→ **Your objective**: After removing every image, reproduce the data exactly as it appears.

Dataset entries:
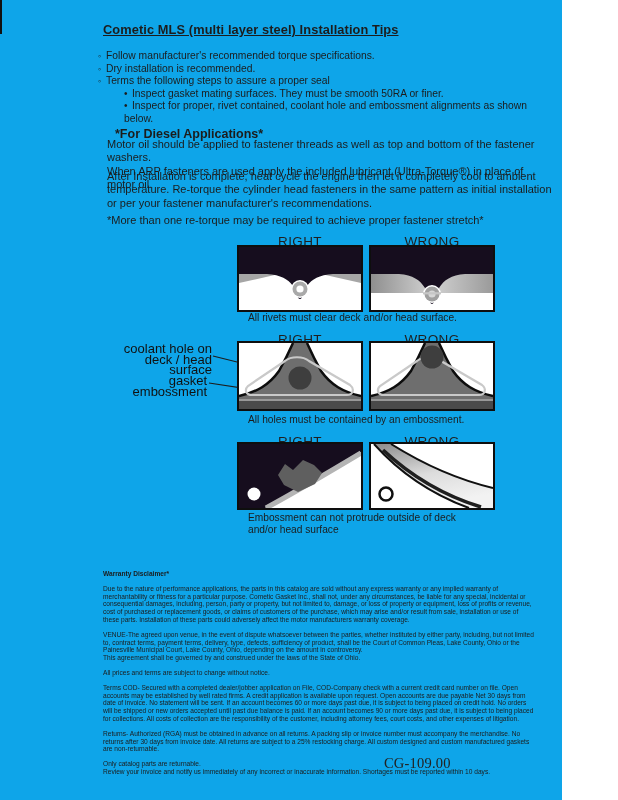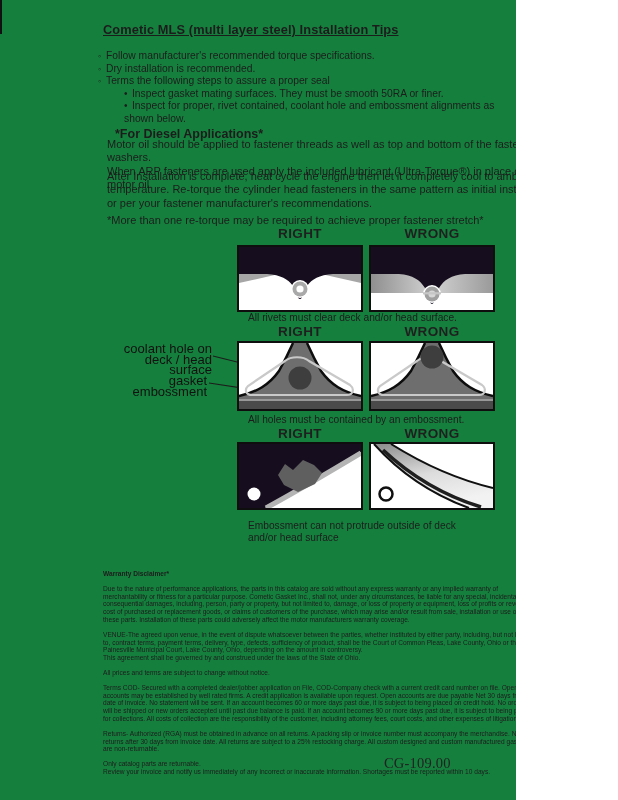--- a/index.html
+++ b/index.html
@@ -3,7 +3,7 @@
 <meta charset="utf-8">
 <style>
   html,body{margin:0;padding:0;background:#fff;}
-  .page{position:relative;width:516px;height:800px;background:#15803d;
+  .page{position:relative;width:562px;height:800px;background:#0ea5e9;
         font-family:"Liberation Sans",sans-serif;color:#1c1c1c;overflow:hidden;}
   .edge-mark{position:absolute;left:0;top:0;width:2px;height:34px;background:#111;}
 

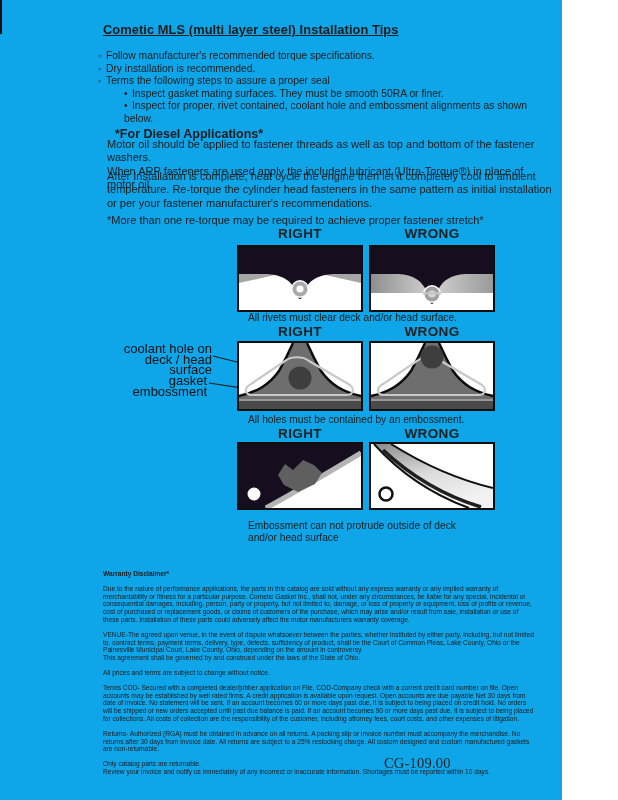--- a/index.html
+++ b/index.html
@@ -23,8 +23,8 @@
   .para2{top:166px;}
   .note{top:210px;}
 
-  .dlabel{position:absolute;width:126px;text-align:center;font-size:13.5px;font-weight:700;
-          letter-spacing:0.4px;color:#1f1f1f;}
+  .dlabel{position:absolute;width:126px;text-align:center;font-size:13.5px;font-weight:400;
+          letter-spacing:0.4px;color:#1f1f1f;margin-top:8px;}
   .lbl-c1{left:237px;} .lbl-c2{left:369px;}
   .lbl-r1{top:226px;} .lbl-r2{top:324px;} .lbl-r3{top:426px;}
 

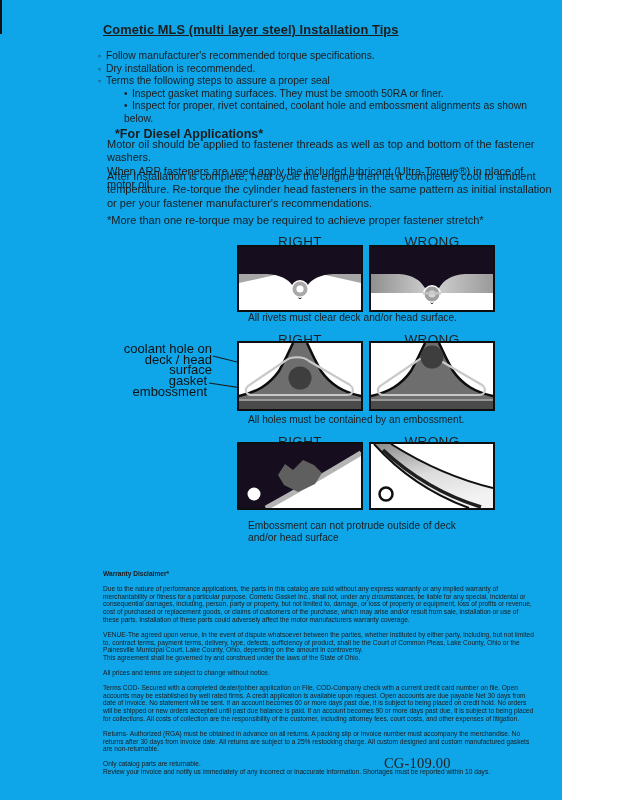--- a/index.html
+++ b/index.html
@@ -34,7 +34,7 @@
   .box-r3l{left:237px;top:442px;} .box-r3r{left:369px;top:442px;}
 
   .dcaption{position:absolute;left:248px;font-size:10.2px;line-height:12.3px;white-space:pre-line;}
-  .cap-1{top:312px;} .cap-2{top:414px;} .cap-3{top:512px;margin-top:8px;}
+  .cap-1{top:312px;} .cap-2{top:414px;} .cap-3{top:512px;}
 
   .ann{position:absolute;text-align:right;font-size:13px;line-height:10.6px;color:#111;
        white-space:pre-line;}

→ **Response**:
--- a/index.html
+++ b/index.html
@@ -3,7 +3,7 @@
 <meta charset="utf-8">
 <style>
   html,body{margin:0;padding:0;background:#fff;}
-  .page{position:relative;width:516px;height:800px;background:#15803d;
+  .page{position:relative;width:562px;height:800px;background:#0ea5e9;
         font-family:"Liberation Sans",sans-serif;color:#1c1c1c;overflow:hidden;}
   .edge-mark{position:absolute;left:0;top:0;width:2px;height:34px;background:#111;}
 

--- a/index.html
+++ b/index.html
@@ -23,8 +23,8 @@
   .para2{top:166px;}
   .note{top:210px;}
 
-  .dlabel{position:absolute;width:126px;text-align:center;font-size:13.5px;font-weight:700;
-          letter-spacing:0.4px;color:#1f1f1f;}
+  .dlabel{position:absolute;width:126px;text-align:center;font-size:13.5px;font-weight:400;
+          letter-spacing:0.4px;color:#1f1f1f;margin-top:8px;}
   .lbl-c1{left:237px;} .lbl-c2{left:369px;}
   .lbl-r1{top:226px;} .lbl-r2{top:324px;} .lbl-r3{top:426px;}
 

--- a/index.html
+++ b/index.html
@@ -34,7 +34,7 @@
   .box-r3l{left:237px;top:442px;} .box-r3r{left:369px;top:442px;}
 
   .dcaption{position:absolute;left:248px;font-size:10.2px;line-height:12.3px;white-space:pre-line;}
-  .cap-1{top:312px;} .cap-2{top:414px;} .cap-3{top:512px;margin-top:8px;}
+  .cap-1{top:312px;} .cap-2{top:414px;} .cap-3{top:512px;}
 
   .ann{position:absolute;text-align:right;font-size:13px;line-height:10.6px;color:#111;
        white-space:pre-line;}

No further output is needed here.